#### What the task asks:
Within the records, find every line that includes the word "spacing" and copy it.

[Data under study Boundary: Start]

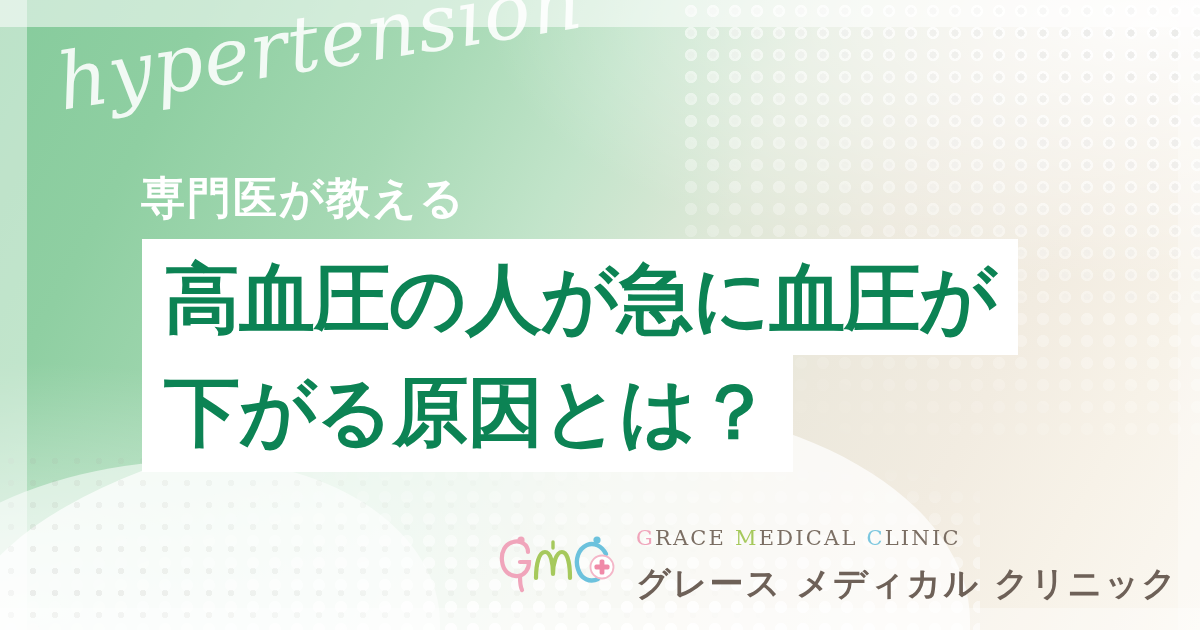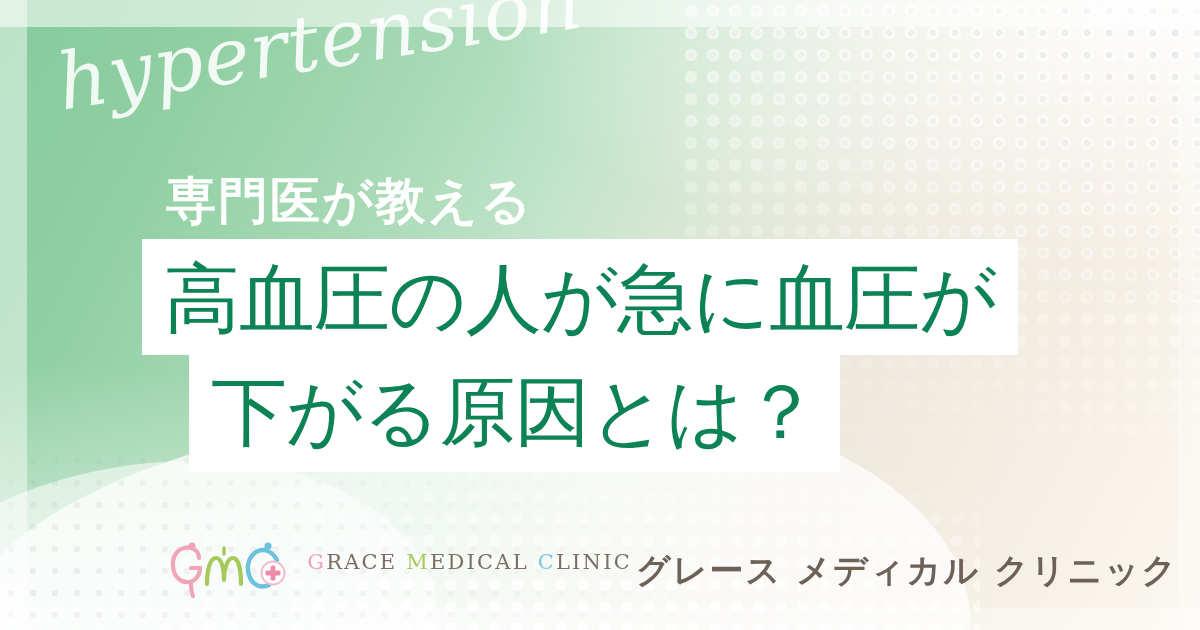--- a/index.html
+++ b/index.html
@@ -125,12 +125,11 @@
     z-index:8;
     font-family:"DejaVu Sans", sans-serif;
     font-weight:700;
-    font-size:50px;
+    font-size:44px;
     line-height:1;
     letter-spacing:2px;
     color:#ffffff;
     white-space:nowrap;
-    margin-left:25px;
   }
 
   

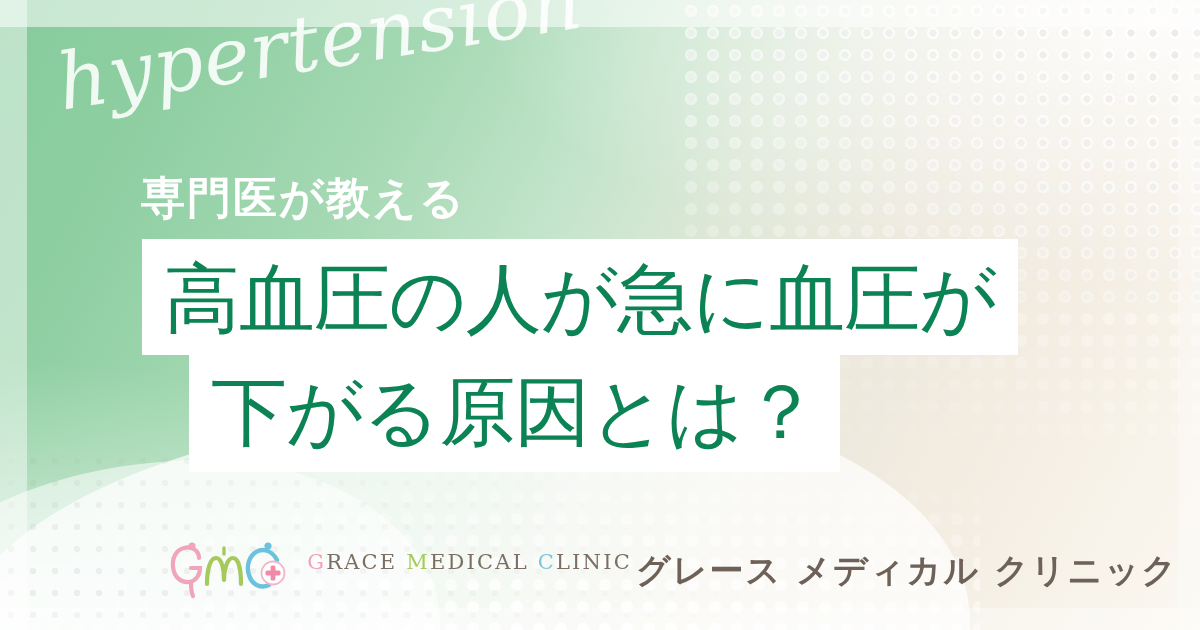--- a/index.html
+++ b/index.html
@@ -139,7 +139,7 @@
     background:#ffffff;
     color:#0c8354;
     font-family:"DejaVu Sans", sans-serif;
-    font-weight:400;
+    font-weight:700;
     font-size:76px;
     line-height:1;
     letter-spacing:-1px;

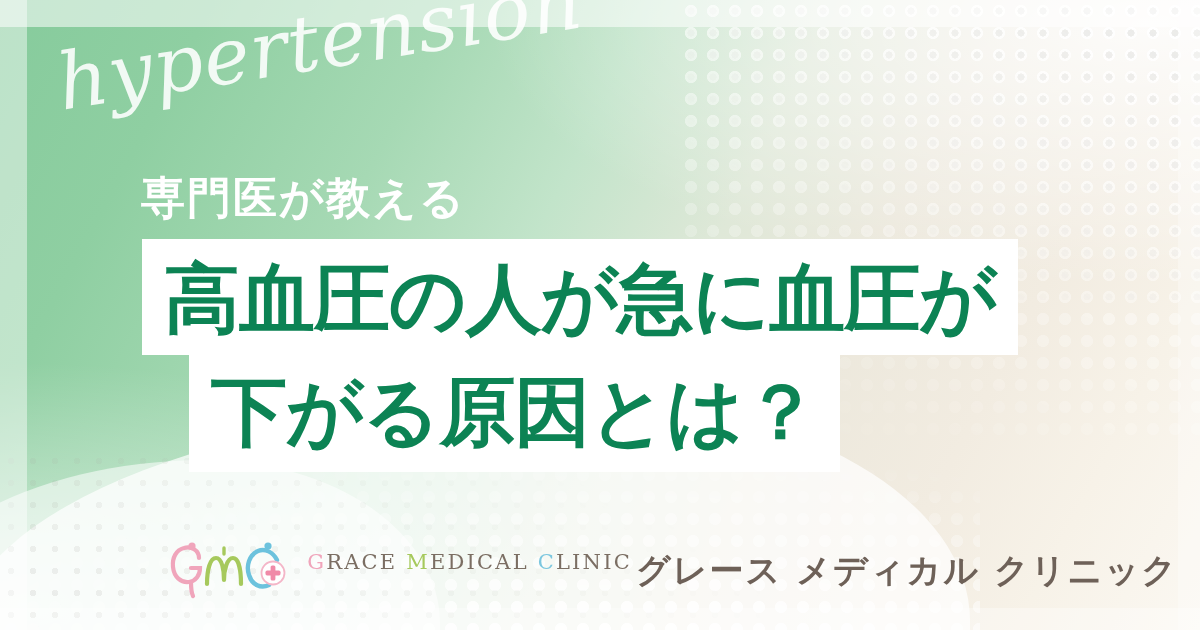--- a/index.html
+++ b/index.html
@@ -153,7 +153,6 @@
   .hl-2 {
     position:absolute; left:142px; top:354px;
     padding:20px 22px 22px 22px;
-    margin-left:47px;
   }
 
   

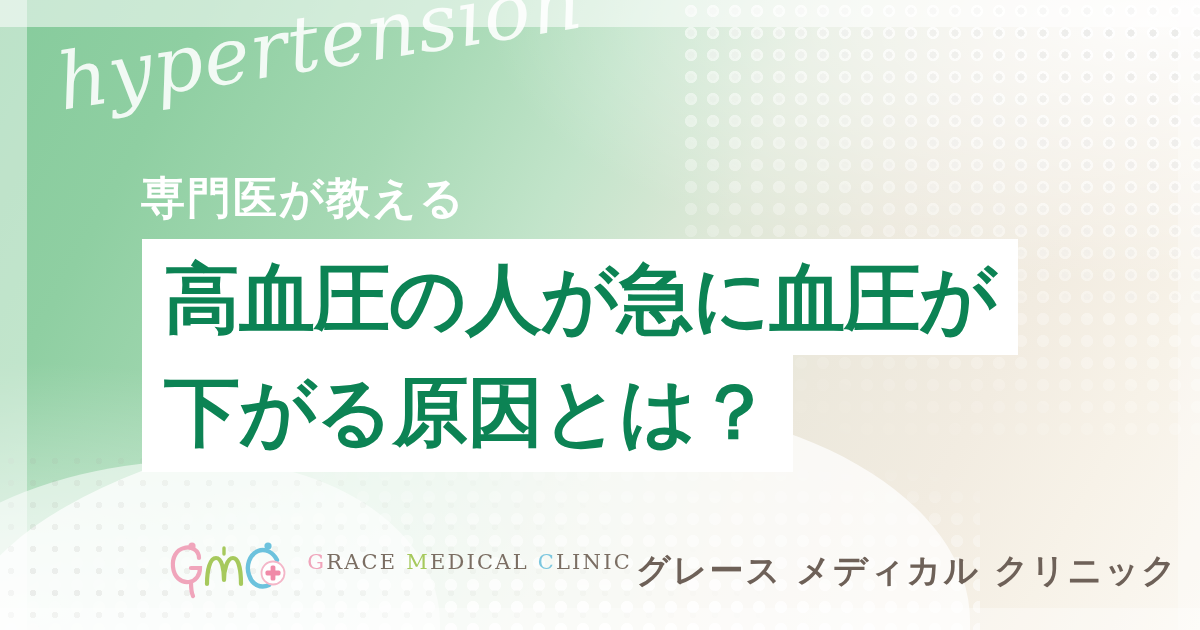--- a/index.html
+++ b/index.html
@@ -165,7 +165,7 @@
   .logo-mark { position:relative; width:120px; height:62px; }
   .logo-mark svg { display:block; }
 
-  .logo-text { display:flex; flex-direction:row; gap:4px; }
+  .logo-text { display:flex; flex-direction:column; gap:16px; }
   .logo-en {
     font-family:"DejaVu Serif", serif;
     font-size:21px;

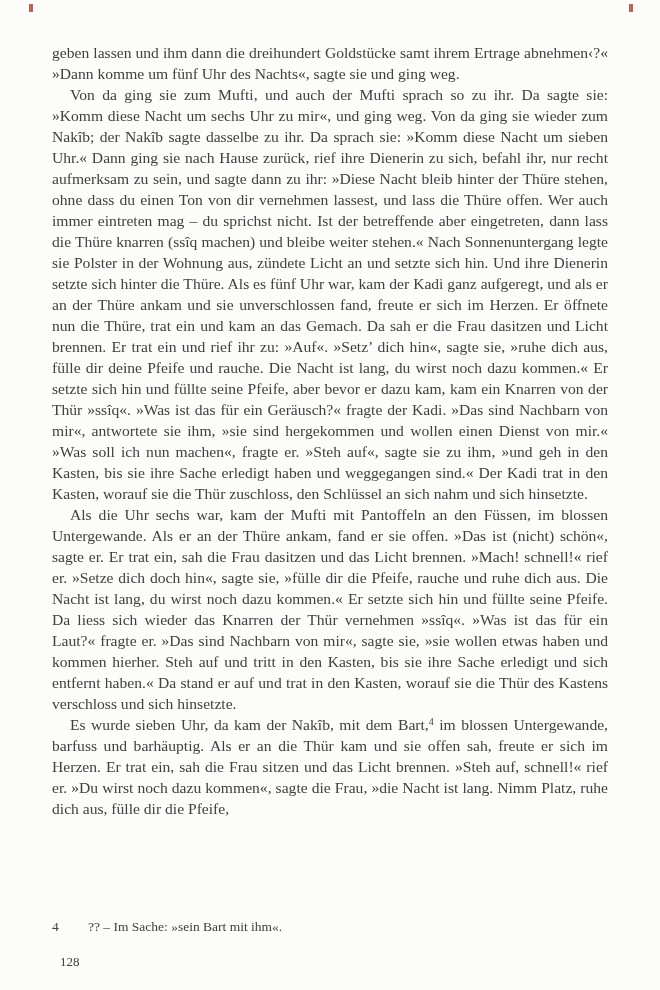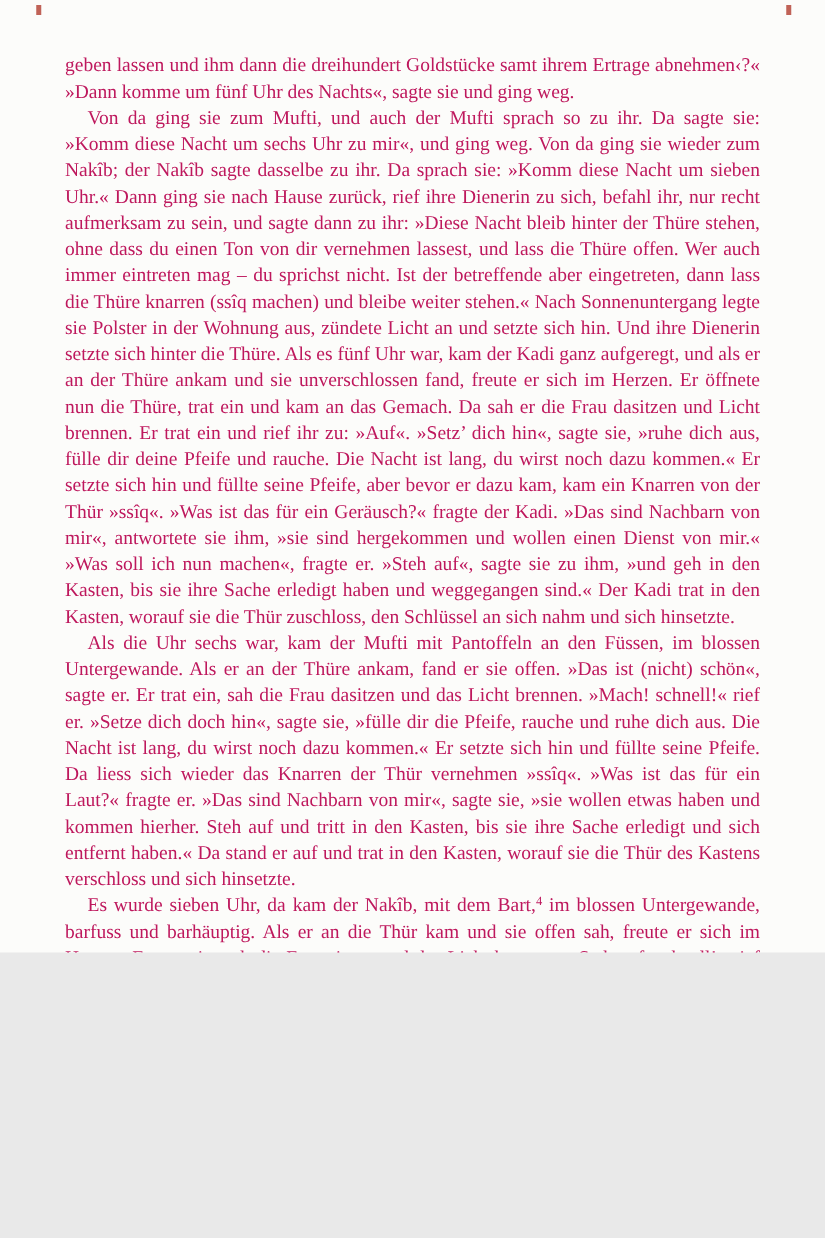--- a/index.html
+++ b/index.html
@@ -13,9 +13,9 @@
   .page {
     position: relative;
     width: 660px;
-    height: 762px;
+    height: 990px;
     background: #fcfcfa;
-    color: #be185d;
+    color: #404040;
     overflow: hidden;
   }
   .corner-mark {

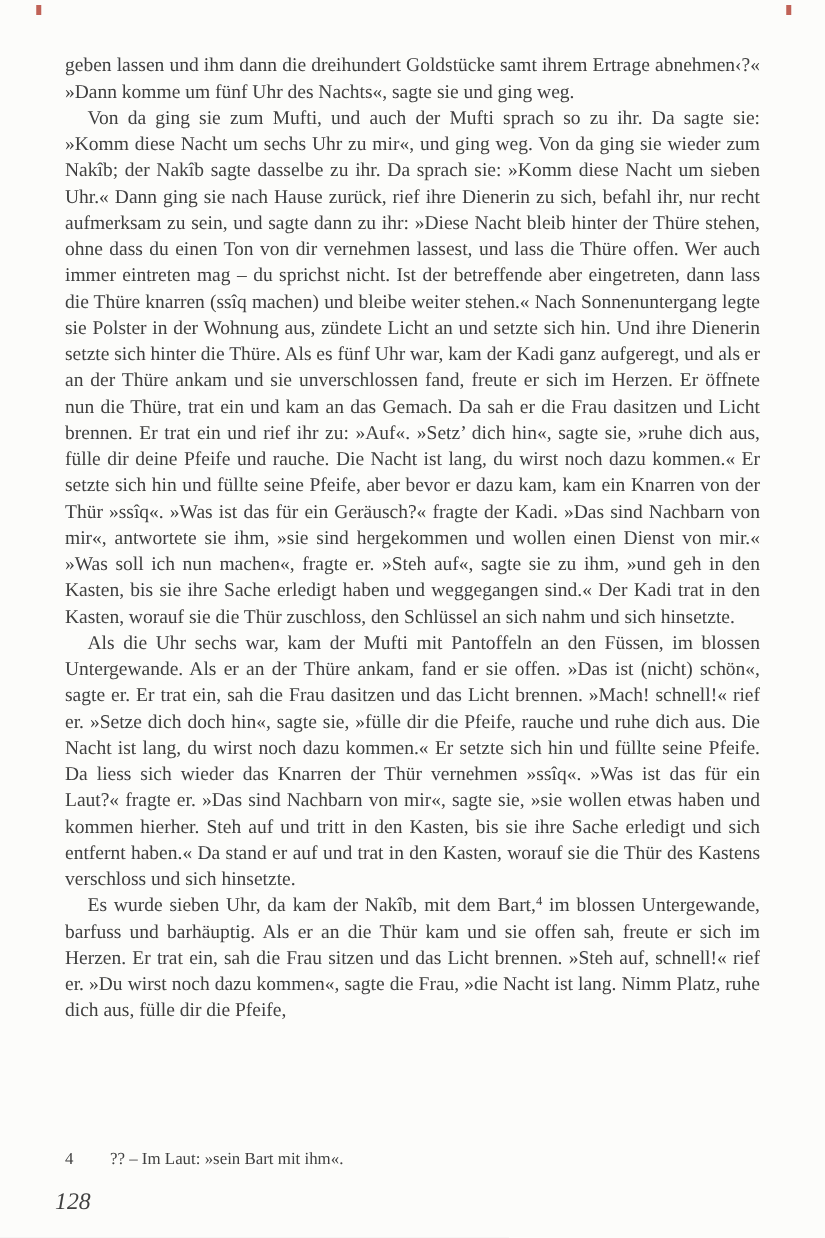--- a/index.html
+++ b/index.html
@@ -86,7 +86,7 @@
   </div>
 
   <div class="footnote">
-    <span class="fn-num">4</span><span>?? – Im Laut: »sein Bart mit ihm«.</span>
+    <span class="fn-num">4</span><span>?? – Im Sache: »sein Bart mit ihm«.</span>
   </div>
 
   <div class="page-number">128</div>

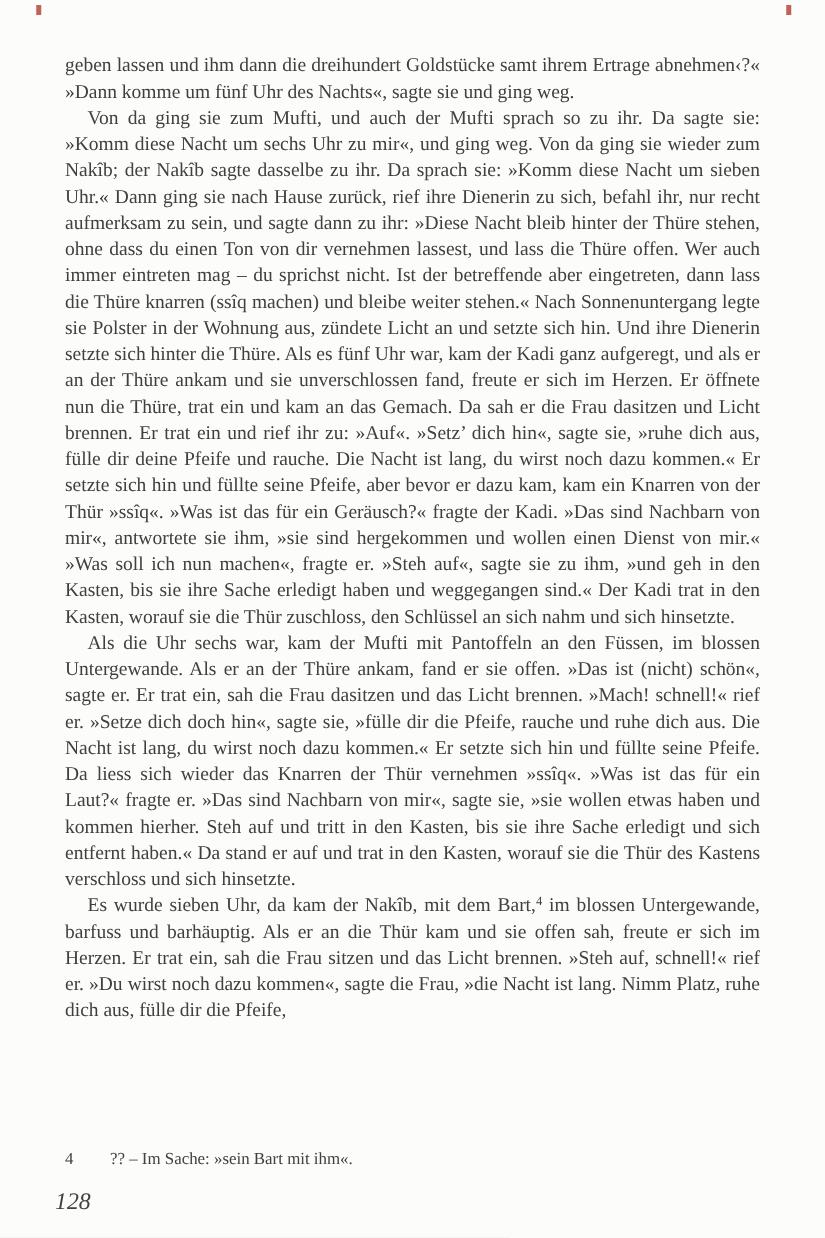--- a/index.html
+++ b/index.html
@@ -63,11 +63,10 @@
   }
   .page-number {
     position: absolute;
-    left: 44px;
+    left: 60px;
     top: 953px;
-    font-size: 19px;
+    font-size: 13px;
     line-height: 17px;
-    font-style: italic;
   }
 </style>
 </head>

[Data under study Boundary: End]

#### Reply to the task:
     letter-spacing:2px;
     letter-spacing:-1px;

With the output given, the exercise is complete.